Erst wenn ein Bruch der 55-Tage-Linie bei 130,97 erfolgt, trüben sich die Perspektiven im EUR/JPY merklich ein. Unterhalb der angeführten Haltelinie befinden sich die nächsten Kursziele bei 129,45 und 128,33. Letzteres ist von großer Bedeutung für den weiteren Kursverlauf. Denn hier verläuft eine Clusterunterstützung aus dem 23,6% Fibonacci-Niveau des gesamten Aufwärtsimpulses seit Ende Juni 2016 bis Ende September 2017 und das alte Ausbruchsniveau.

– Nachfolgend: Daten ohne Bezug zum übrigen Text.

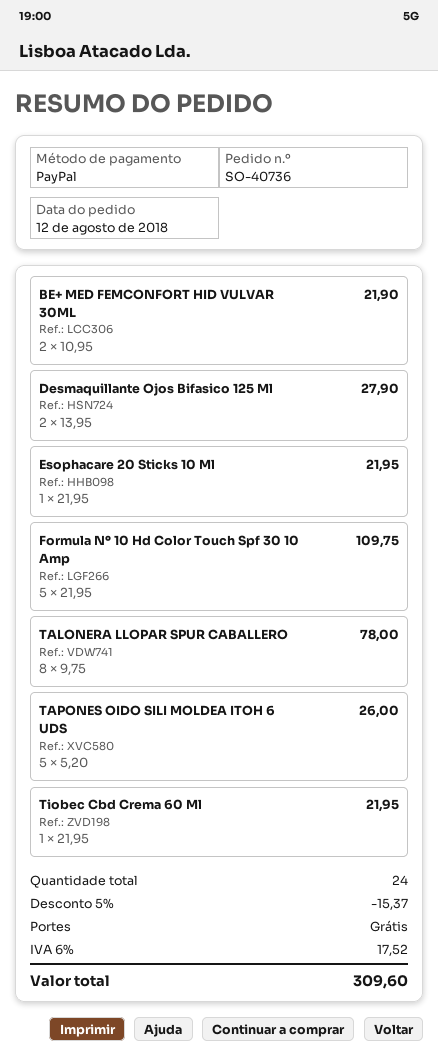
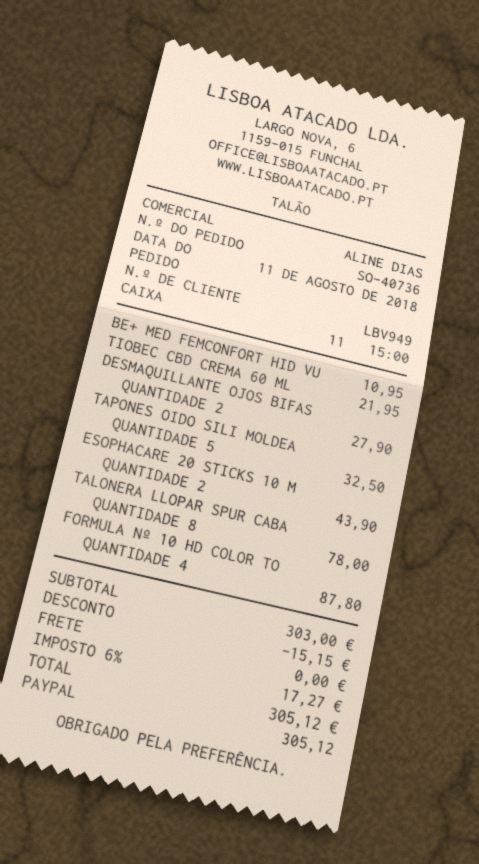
order date: 2018-08-12 -> 2018-08-11
BE+ MED FEMCONFORT HID VULVAR 30ML: 2 for 21.90 -> 1 for 10.95
Esophacare 20 Sticks 10 Ml: 1 for 21.95 -> 2 for 43.90
Formula Nº 10 Hd Color Touch Spf 30 10 Amp: 5 for 109.75 -> 4 for 87.80
TAPONES OIDO SILI MOLDEA ITOH 6 UDS: 5 for 26.00 -> 5 for 32.50
discount: 15.37 -> 15.15
tax: 6% = 17.52 -> 6% = 17.27
total: 309.60 -> 305.12

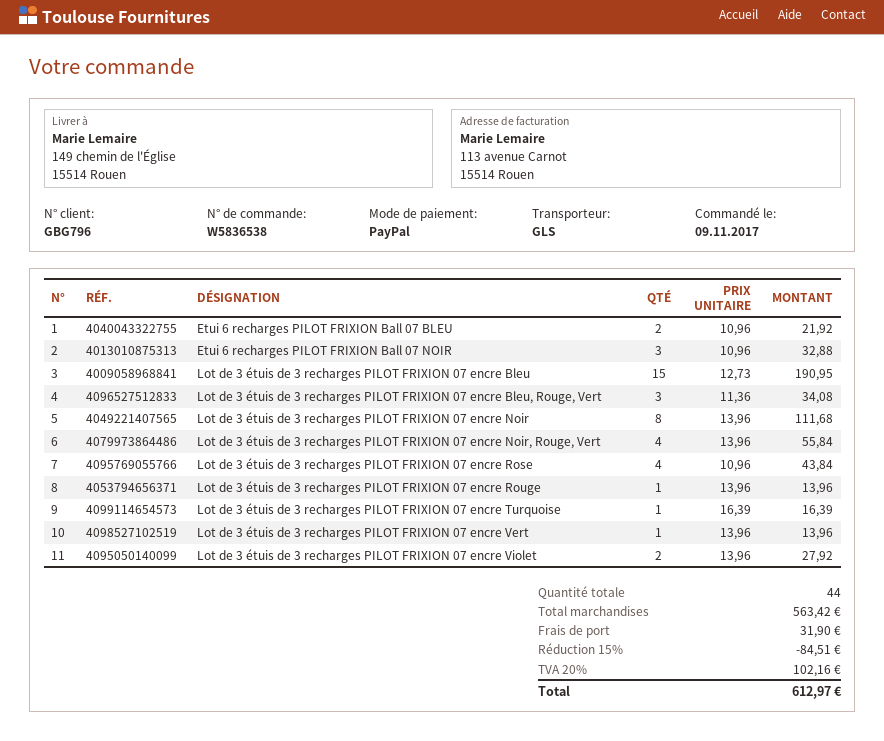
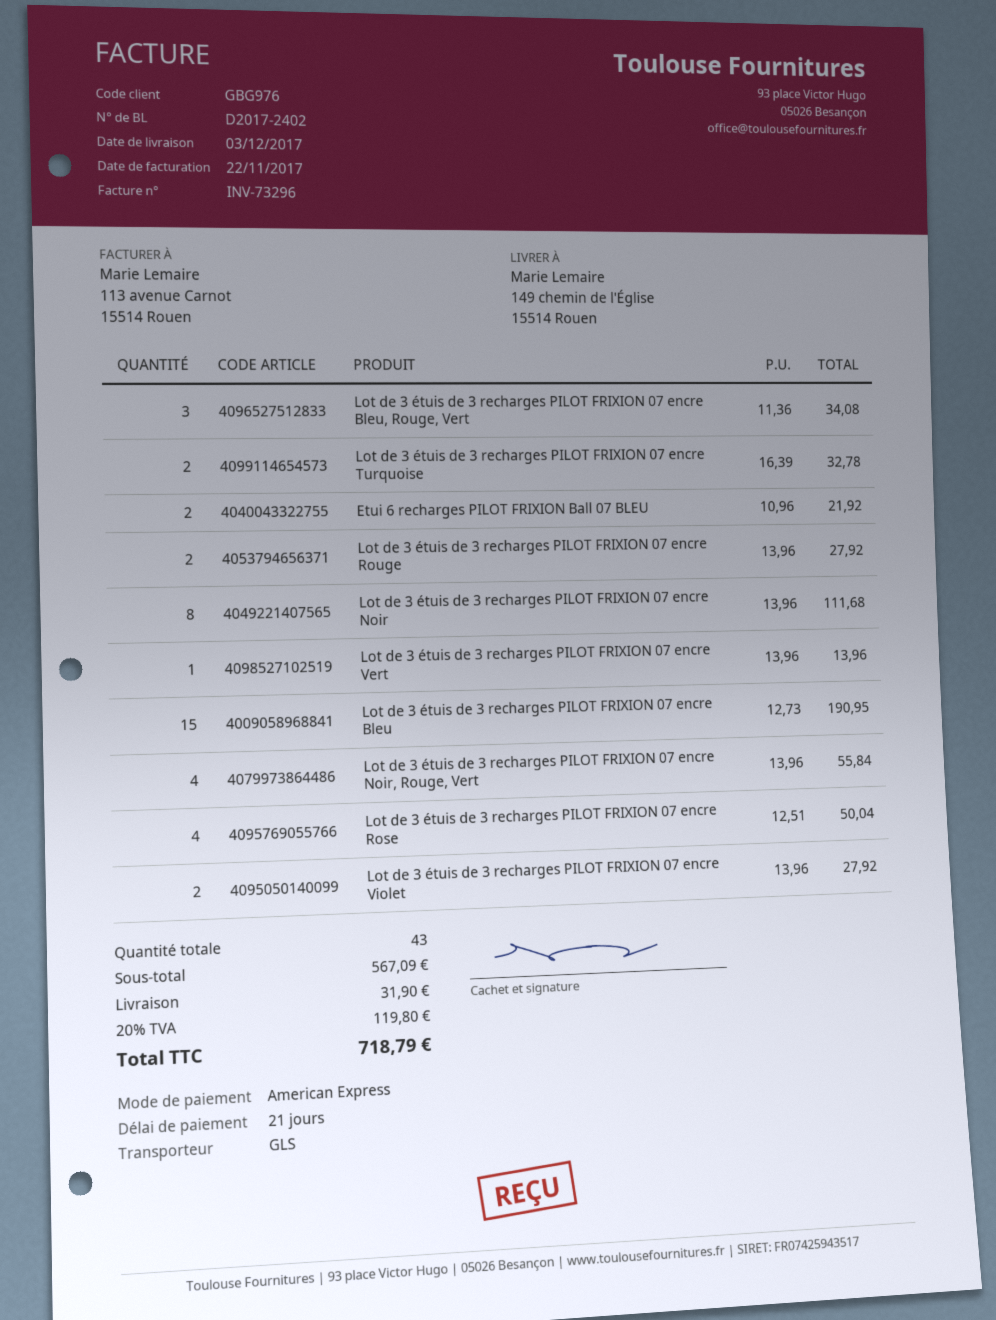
customer number: GBG796 -> GBG976
payment method: PayPal -> American Express
Etui 6 recharges PILOT FRIXION Ball 07 NOIR: 3 x 10.96 = 32.88 -> none
Lot de 3 étuis de 3 recharges PILOT FRIXION 07 encre Rose: 4 x 10.96 = 43.84 -> 4 x 12.51 = 50.04
Lot de 3 étuis de 3 recharges PILOT FRIXION 07 encre Rouge: 1 x 13.96 = 13.96 -> 2 x 13.96 = 27.92
Lot de 3 étuis de 3 recharges PILOT FRIXION 07 encre Turquoise: 1 x 16.39 = 16.39 -> 2 x 16.39 = 32.78
total quantity: 44 -> 43
subtotal: 563.42 -> 567.09
discount: 15% = 84.51 -> none
tax: 20% = 102.16 -> 20% = 119.80
total: 612.97 -> 718.79

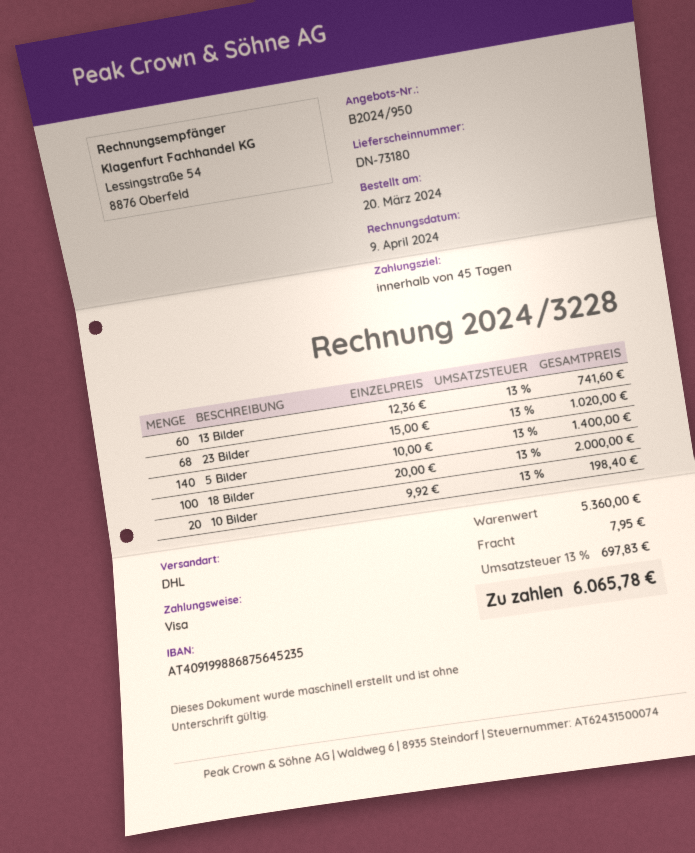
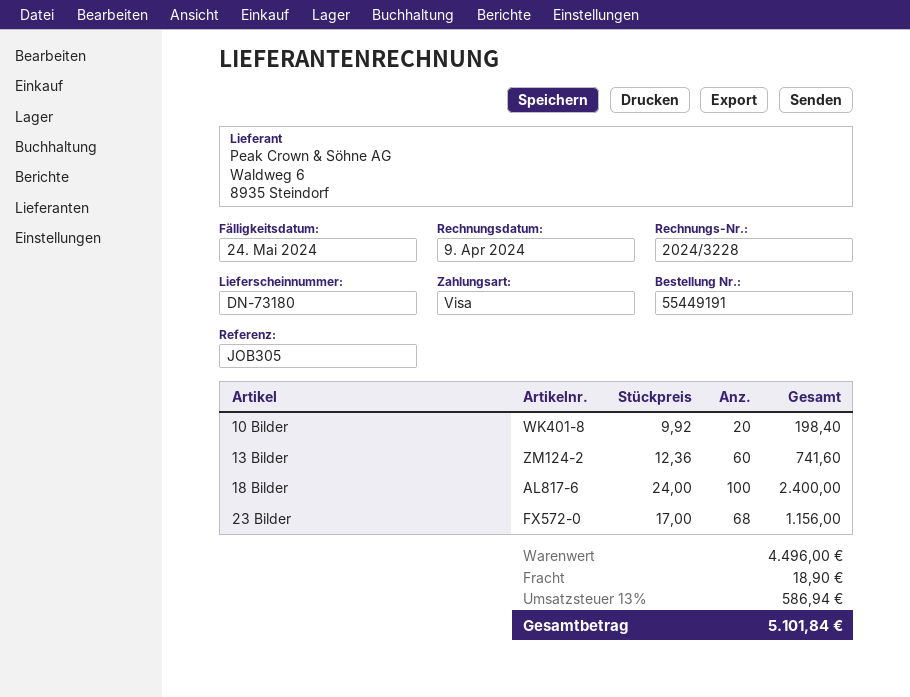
23 Bilder: 68 x 15.00 = 1020.00 -> 68 x 17.00 = 1156.00
5 Bilder: 140 x 10.00 = 1400.00 -> none
18 Bilder: 100 x 20.00 = 2000.00 -> 100 x 24.00 = 2400.00
subtotal: 5360.00 -> 4496.00
shipping: 7.95 -> 18.90
tax: 13% = 697.83 -> 13% = 586.94
total: 6065.78 -> 5101.84

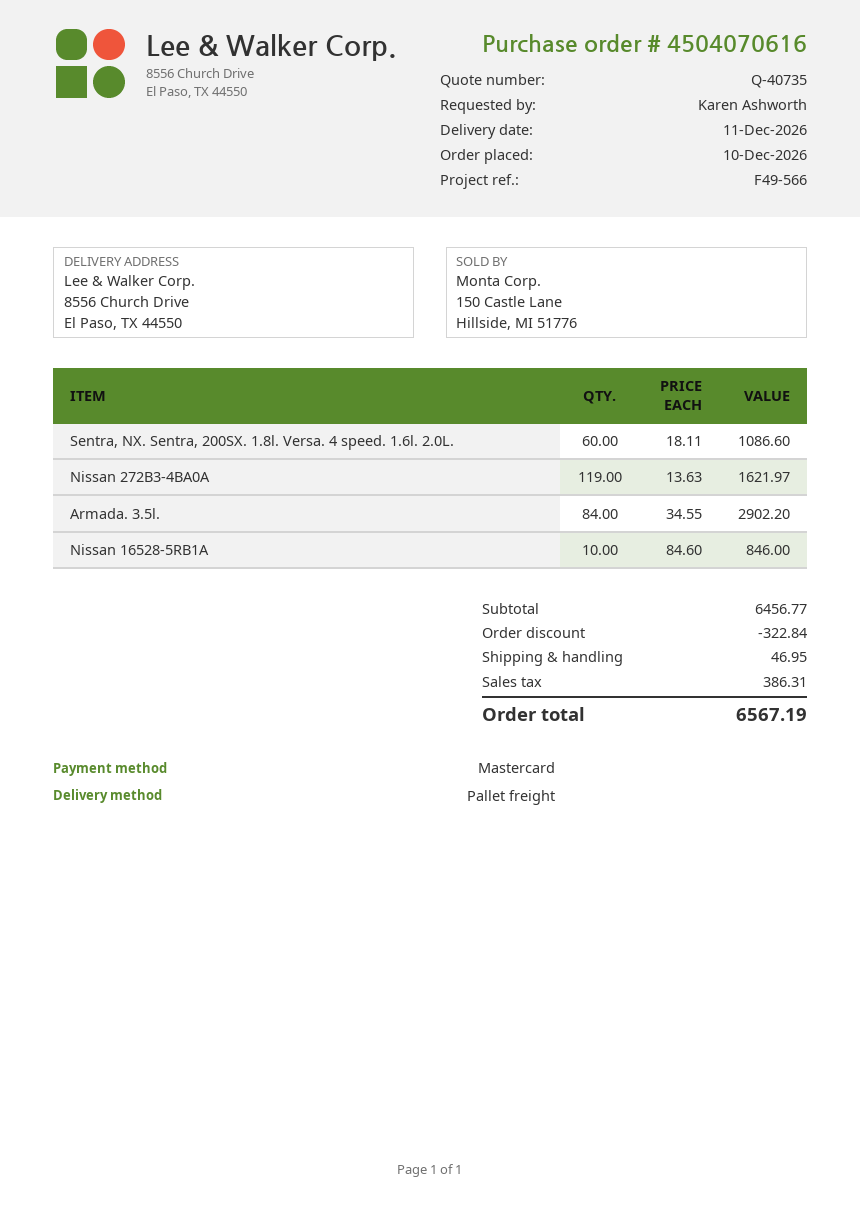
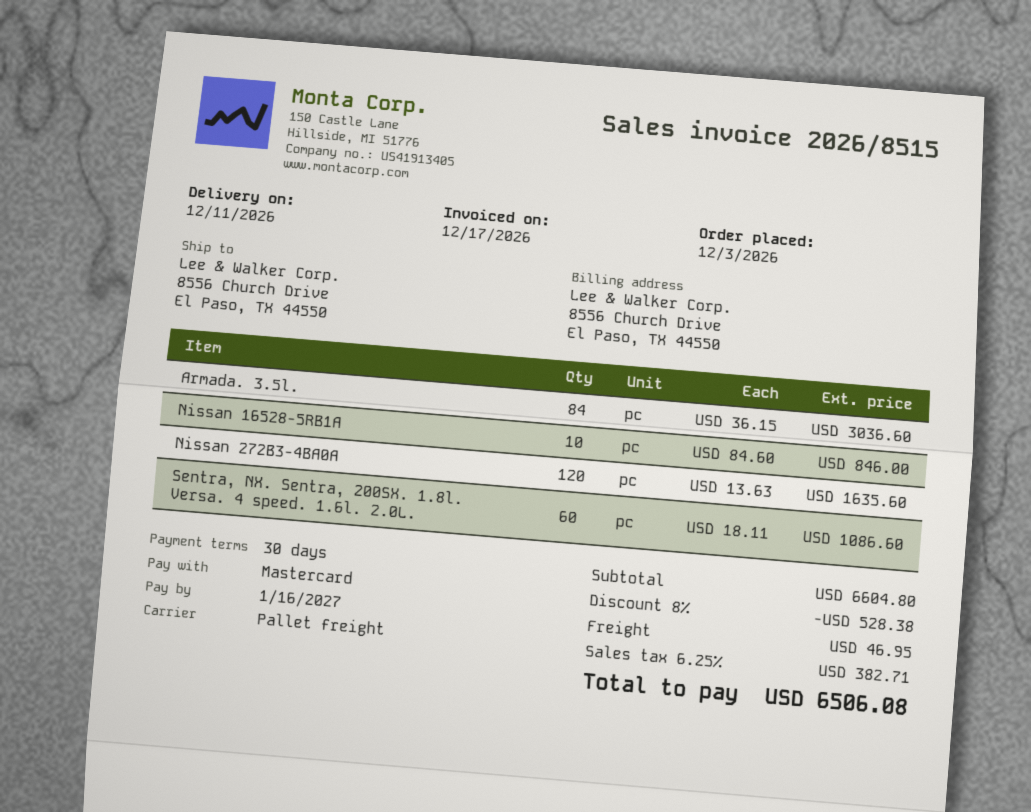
order date: 2026-12-10 -> 2026-12-03
Nissan 272B3-4BA0A: 119 x 13.63 = 1621.97 -> 120 x 13.63 = 1635.60
Armada. 3.5l.: 84 x 34.55 = 2902.20 -> 84 x 36.15 = 3036.60
subtotal: 6456.77 -> 6604.80
discount: 322.84 -> 528.38
tax: 386.31 -> 382.71
total: 6567.19 -> 6506.08

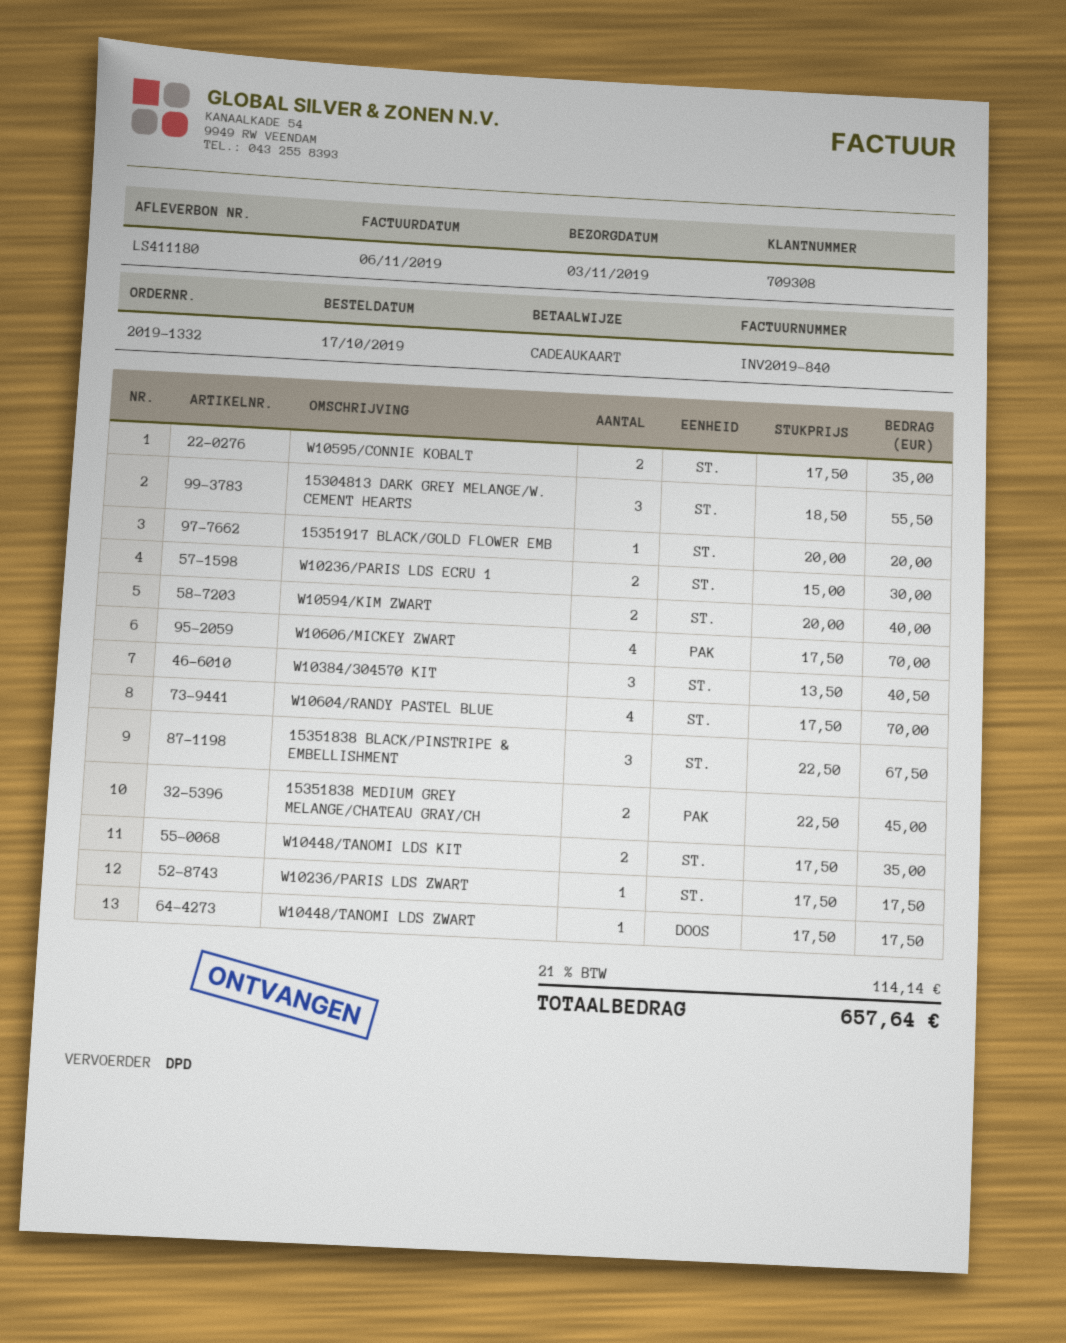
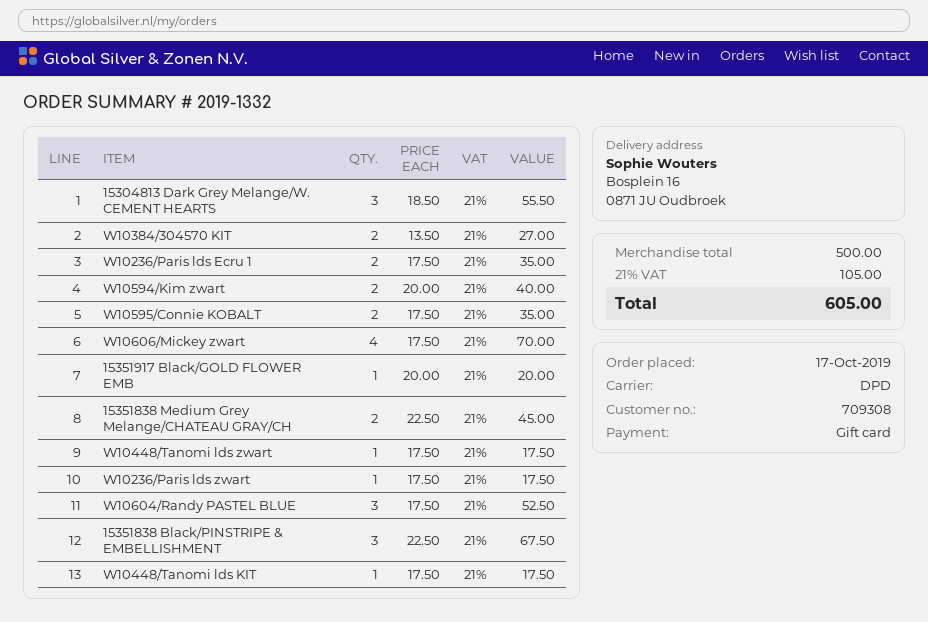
W10236/PARIS LDS ECRU 1: 2 x 15.00 = 30.00 -> 2 x 17.50 = 35.00
W10384/304570 KIT: 3 x 13.50 = 40.50 -> 2 x 13.50 = 27.00
W10604/RANDY PASTEL BLUE: 4 x 17.50 = 70.00 -> 3 x 17.50 = 52.50
W10448/TANOMI LDS KIT: 2 x 17.50 = 35.00 -> 1 x 17.50 = 17.50
tax: 21% = 114.14 -> 21% = 105.00
total: 657.64 -> 605.00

Die etwas längerfristigen technischen Indikatoren sind derweil positiv zu interpretieren. Zwar lässt die Dynamik des trendfolgenden MACD langsam nach, aber ein Ausstiegssignal wurde noch nicht generiert. Und der RSI bewegte sich kurzfristig im überkauften Bereich, zog sich dann aber wieder etwas zurück. Wir interpretieren diese Entwicklung vielmehr als ein Kräftesammeln als den Beginn einer größeren Korrektur.